Work instructions: For every line of the material below, check for the string "create" and return the line if it is there.
------------------------------------------------------------------------
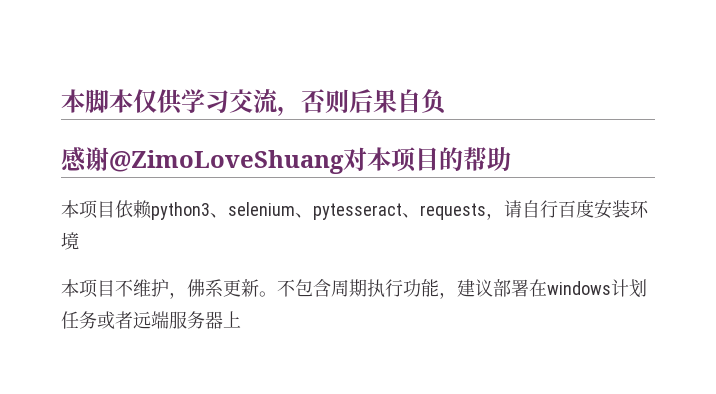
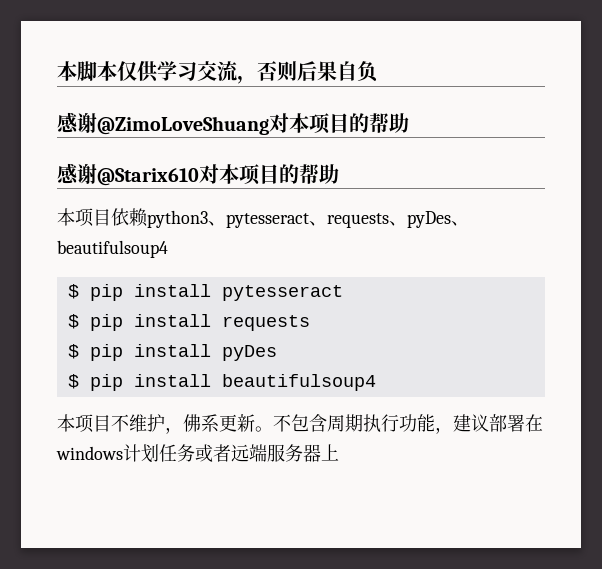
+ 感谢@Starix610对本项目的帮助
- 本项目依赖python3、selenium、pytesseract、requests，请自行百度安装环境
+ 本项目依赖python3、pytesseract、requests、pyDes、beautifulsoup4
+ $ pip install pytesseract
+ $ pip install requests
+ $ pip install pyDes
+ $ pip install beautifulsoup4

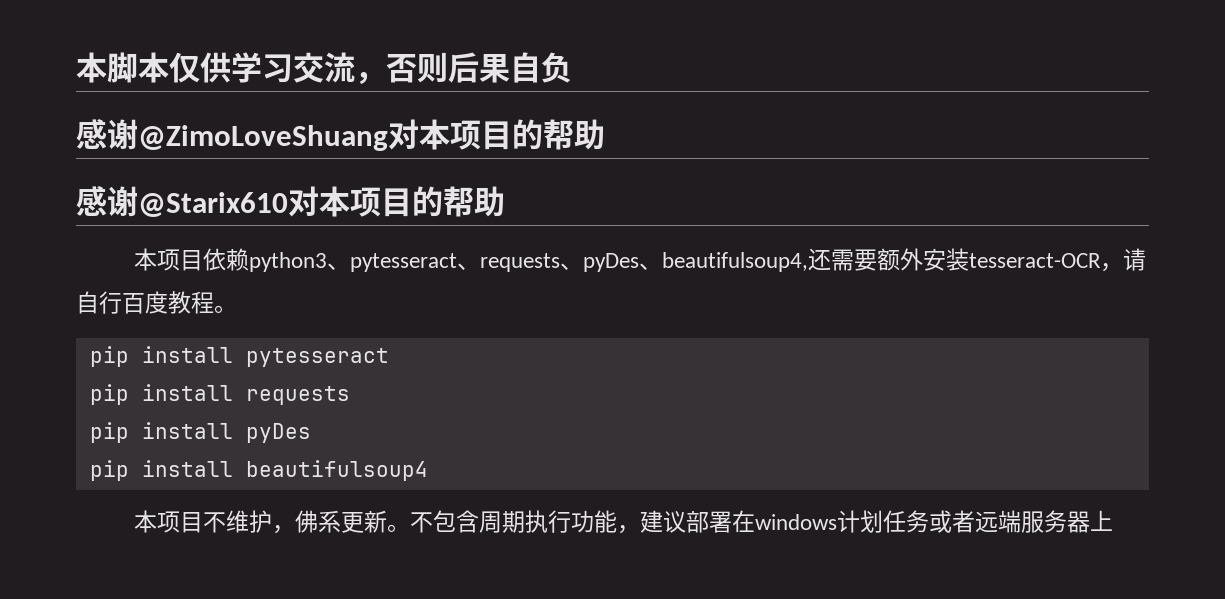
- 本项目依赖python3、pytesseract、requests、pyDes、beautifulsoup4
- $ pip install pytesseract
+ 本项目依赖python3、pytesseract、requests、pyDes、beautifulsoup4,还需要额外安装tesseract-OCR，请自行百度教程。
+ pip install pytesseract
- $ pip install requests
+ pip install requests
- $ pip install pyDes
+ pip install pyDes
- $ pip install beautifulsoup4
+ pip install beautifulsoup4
------------------------------------------------------------------------
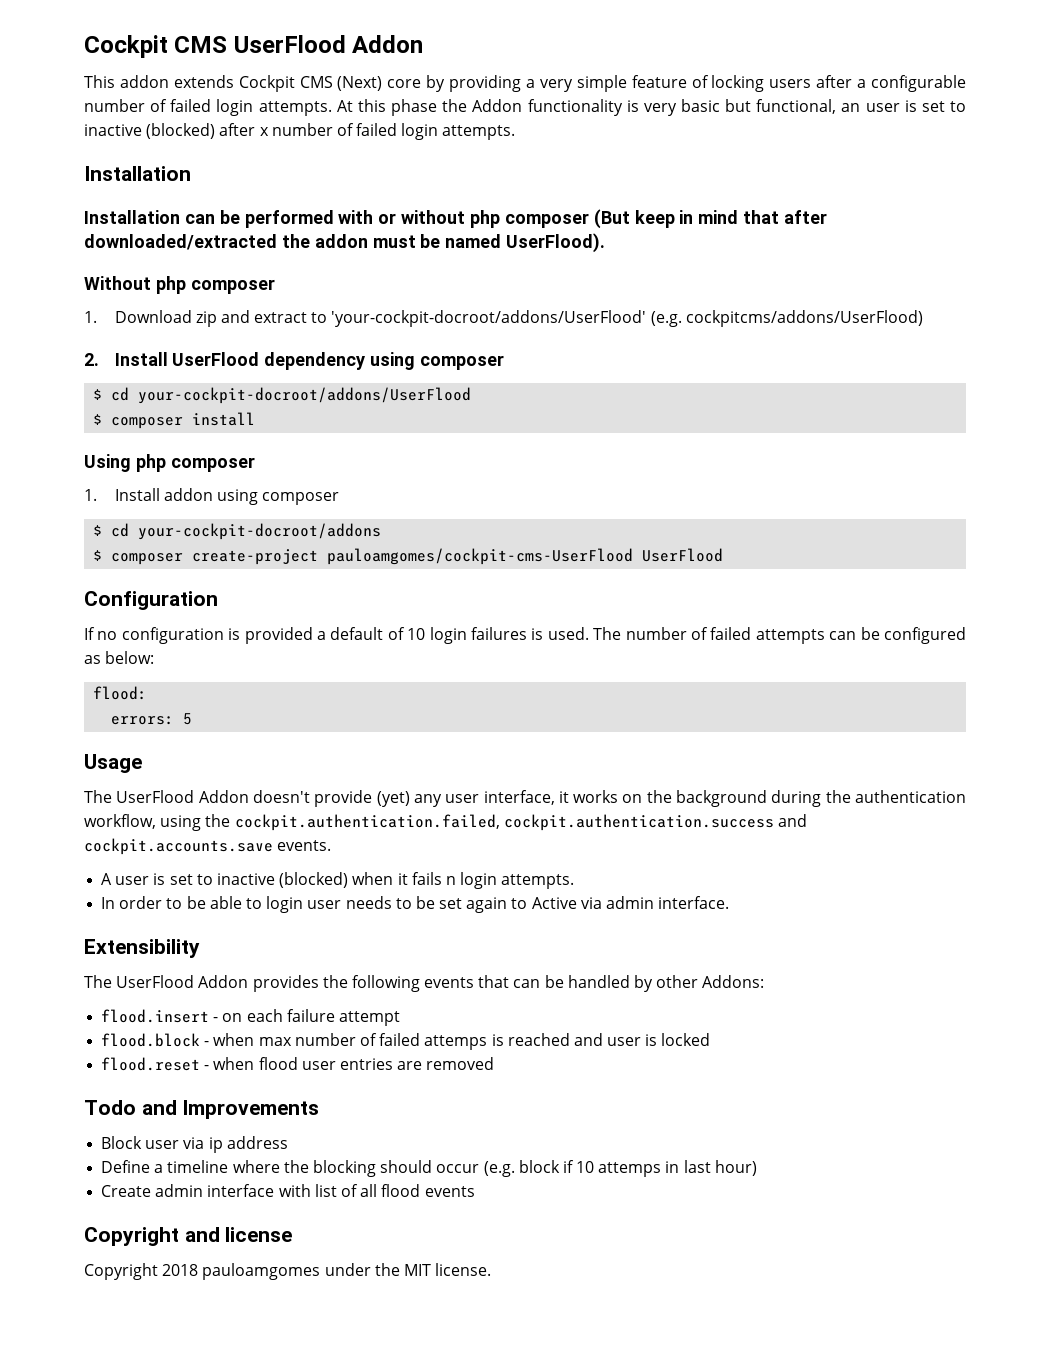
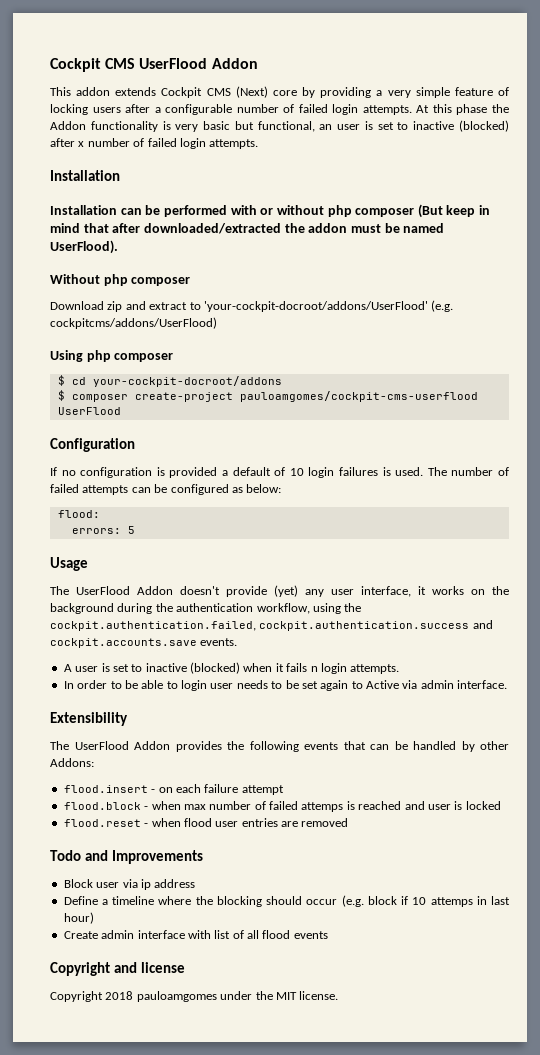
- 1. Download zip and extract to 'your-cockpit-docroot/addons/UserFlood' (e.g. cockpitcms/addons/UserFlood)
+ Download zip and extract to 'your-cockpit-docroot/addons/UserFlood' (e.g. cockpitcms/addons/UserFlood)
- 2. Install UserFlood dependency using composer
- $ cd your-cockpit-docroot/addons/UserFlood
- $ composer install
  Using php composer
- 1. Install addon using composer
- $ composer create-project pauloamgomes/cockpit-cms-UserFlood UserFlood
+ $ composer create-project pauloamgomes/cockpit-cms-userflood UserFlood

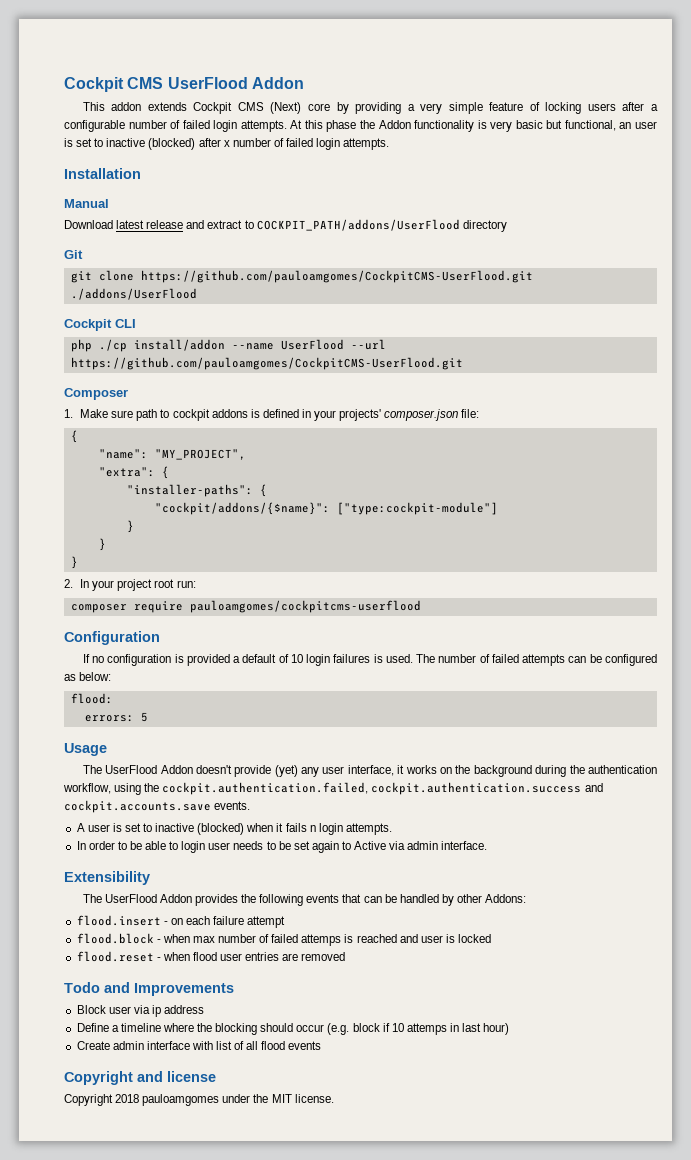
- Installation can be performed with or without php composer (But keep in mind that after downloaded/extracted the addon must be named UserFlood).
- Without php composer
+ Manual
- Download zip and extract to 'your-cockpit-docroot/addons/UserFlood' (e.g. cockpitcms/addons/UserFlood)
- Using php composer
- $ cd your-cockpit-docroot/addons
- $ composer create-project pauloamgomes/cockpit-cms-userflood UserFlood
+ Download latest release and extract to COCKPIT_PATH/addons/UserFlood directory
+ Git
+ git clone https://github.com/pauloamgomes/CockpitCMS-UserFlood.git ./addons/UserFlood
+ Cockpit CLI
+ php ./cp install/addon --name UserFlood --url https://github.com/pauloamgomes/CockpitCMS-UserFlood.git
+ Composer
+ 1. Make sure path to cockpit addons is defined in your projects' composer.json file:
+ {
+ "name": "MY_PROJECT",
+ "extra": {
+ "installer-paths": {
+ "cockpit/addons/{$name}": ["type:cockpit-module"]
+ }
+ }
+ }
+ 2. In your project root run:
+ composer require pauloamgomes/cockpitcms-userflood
------------------------------------------------------------------------
Task answer:
- $ composer create-project pauloamgomes/cockpit-cms-UserFlood UserFlood
+ $ composer create-project pauloamgomes/cockpit-cms-userflood UserFlood
- $ composer create-project pauloamgomes/cockpit-cms-userflood UserFlood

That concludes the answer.